In order to provide power producers with revenue stability and to shield industry from price volatility, all public support for new investments in infra-marginal and must-run renewable and non-fossil electricity generation will have to be in the form of two-way Contracts for Difference (CfDs), while Member States are obliged to channel excess revenues to consumers. In addition, the reform will boost liquidity of the markets for long term contracts that lock in future prices, so-called “forward contracts.” This will allow more suppliers and consumers to protect themselves against excessively volatile prices over longer periods of time.
There will also be new obligations to facilitate renewables integration into the system and enhance predictability for generation. These include transparency obligations for system operators as regards grid congestion, and trading deadlines closer to real time.
Finally, to ensure competitive markets and transparent price-setting, the Agency for the Cooperation of Energy Regulators (ACER) and national regulators will have enhanced ability to monitor energy market integrity and transparency. In particular, the updated Regulation on Wholesale Energy Market Integrity and Transparency (REMIT) will ensure better data quality as well as strengthen ACER’s role in investigations of potential market abuse cases of cross border nature. Overall, this will step up the protection of EU consumers and industry against any market abuse.

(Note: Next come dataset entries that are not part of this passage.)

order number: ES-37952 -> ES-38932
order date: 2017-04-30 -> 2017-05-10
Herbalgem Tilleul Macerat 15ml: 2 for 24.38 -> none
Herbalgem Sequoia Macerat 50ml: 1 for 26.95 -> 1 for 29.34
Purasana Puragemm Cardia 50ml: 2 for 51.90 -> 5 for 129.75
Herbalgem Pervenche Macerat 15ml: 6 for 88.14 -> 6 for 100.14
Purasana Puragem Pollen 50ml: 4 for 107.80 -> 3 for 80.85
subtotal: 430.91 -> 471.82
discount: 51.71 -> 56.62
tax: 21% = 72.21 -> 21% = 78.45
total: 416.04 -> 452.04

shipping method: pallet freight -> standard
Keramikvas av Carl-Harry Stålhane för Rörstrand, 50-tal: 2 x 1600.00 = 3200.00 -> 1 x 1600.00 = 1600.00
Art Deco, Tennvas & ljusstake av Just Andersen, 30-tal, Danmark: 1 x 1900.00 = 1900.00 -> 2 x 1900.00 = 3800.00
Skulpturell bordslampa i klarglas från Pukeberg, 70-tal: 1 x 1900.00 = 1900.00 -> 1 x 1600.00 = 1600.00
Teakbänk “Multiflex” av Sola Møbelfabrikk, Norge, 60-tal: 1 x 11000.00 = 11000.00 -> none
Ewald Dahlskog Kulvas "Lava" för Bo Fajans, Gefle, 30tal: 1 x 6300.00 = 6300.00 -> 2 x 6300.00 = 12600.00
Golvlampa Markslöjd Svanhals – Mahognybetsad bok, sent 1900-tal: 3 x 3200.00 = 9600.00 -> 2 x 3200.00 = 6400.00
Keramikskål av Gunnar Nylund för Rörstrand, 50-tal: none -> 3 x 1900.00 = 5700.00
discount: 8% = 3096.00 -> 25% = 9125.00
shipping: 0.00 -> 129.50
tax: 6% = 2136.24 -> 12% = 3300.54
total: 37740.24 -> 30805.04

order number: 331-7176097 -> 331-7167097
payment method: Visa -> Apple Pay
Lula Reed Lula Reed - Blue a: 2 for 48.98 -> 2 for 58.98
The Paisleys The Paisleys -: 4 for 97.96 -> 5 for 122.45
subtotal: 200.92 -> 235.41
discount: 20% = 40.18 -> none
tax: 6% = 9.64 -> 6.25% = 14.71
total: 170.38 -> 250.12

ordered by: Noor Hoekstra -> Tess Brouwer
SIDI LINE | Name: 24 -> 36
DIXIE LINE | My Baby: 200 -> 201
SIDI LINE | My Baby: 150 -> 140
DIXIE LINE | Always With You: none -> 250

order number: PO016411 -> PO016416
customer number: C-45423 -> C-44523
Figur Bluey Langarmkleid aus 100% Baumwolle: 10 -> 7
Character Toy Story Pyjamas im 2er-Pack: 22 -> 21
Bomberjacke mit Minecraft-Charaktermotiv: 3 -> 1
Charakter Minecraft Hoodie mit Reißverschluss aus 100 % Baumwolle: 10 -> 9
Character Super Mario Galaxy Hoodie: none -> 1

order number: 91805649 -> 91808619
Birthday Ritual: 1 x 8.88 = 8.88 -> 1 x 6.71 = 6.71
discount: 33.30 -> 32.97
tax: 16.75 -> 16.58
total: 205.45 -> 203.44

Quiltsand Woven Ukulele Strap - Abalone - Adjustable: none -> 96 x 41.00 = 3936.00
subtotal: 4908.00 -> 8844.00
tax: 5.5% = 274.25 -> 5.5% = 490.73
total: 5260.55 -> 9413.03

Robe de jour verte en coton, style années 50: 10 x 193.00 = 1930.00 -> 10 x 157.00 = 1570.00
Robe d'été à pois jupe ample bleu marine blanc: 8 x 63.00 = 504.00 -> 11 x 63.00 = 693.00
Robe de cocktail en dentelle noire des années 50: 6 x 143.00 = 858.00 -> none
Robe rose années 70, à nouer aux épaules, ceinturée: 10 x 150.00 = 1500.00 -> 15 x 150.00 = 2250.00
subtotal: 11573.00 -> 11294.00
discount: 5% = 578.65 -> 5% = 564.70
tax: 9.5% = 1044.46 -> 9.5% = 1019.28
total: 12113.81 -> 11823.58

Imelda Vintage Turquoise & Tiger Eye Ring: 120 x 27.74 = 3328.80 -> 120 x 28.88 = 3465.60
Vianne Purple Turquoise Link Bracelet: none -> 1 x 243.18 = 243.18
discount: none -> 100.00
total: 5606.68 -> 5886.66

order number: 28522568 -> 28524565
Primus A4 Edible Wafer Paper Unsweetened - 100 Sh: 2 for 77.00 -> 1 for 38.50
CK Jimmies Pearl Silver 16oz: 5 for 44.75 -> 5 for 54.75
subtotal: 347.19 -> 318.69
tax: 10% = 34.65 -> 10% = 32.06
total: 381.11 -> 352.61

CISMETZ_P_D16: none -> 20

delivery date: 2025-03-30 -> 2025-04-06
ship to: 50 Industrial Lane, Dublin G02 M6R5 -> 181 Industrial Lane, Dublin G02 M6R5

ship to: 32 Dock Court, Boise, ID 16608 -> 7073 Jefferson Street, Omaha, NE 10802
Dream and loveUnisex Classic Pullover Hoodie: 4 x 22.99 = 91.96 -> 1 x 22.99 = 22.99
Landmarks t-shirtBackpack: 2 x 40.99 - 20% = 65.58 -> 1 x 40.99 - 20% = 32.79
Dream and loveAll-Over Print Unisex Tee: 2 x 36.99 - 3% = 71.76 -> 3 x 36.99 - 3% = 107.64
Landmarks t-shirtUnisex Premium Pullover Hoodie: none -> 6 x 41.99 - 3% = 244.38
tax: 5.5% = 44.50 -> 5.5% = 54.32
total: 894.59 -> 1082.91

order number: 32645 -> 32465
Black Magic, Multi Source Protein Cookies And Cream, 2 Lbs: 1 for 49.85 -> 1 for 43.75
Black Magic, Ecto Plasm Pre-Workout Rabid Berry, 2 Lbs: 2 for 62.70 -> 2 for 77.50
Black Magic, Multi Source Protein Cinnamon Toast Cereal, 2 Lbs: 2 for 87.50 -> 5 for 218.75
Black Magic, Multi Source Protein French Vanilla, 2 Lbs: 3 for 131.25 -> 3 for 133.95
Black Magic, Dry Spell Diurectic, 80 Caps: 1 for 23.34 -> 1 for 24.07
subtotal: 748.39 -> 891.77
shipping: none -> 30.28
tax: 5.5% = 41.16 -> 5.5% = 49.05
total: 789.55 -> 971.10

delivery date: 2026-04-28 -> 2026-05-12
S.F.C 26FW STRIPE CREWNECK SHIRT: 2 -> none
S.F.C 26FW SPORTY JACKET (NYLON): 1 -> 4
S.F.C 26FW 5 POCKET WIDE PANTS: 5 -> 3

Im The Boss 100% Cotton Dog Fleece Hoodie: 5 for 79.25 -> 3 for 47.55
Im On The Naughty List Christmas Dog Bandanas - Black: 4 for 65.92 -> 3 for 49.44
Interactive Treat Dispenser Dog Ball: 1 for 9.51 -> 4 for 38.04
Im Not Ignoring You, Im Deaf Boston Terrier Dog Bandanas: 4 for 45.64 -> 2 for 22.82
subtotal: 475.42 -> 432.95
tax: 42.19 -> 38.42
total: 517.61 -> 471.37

The proposed reform will now have to be discussed and agreed by the European Parliament and the Council before entering into force.
Since the summer of 2021, energy prices have seen unprecedented spikes and volatility, and have had a severe impact on EU households and the economy, especially following Russia’s invasion of Ukraine that sparked an energy crisis in Europe. Many consumers saw their bills increase due to the gas price surge, even though renewable energy sources are already covering more than a third of EU electricity demand.
The EU reacted swiftly by introducing a wide range of measures to mitigate the impact of high and volatile wholesale energy prices on households and businesses. However, the European Council has called on the Commission to work on a structural reform of the electricity market, with the dual objective of securing European energy sovereignty and achieving climate neutrality. The proposed reform responds to this call from EU Leaders and was announced by President von der Leyen in her State of the Union Address last year. It also forms part of the Green Deal Industrial Plan aimed to enhance the competitiveness of Europe’s net-zero industry and accelerate the transition to climate neutrality.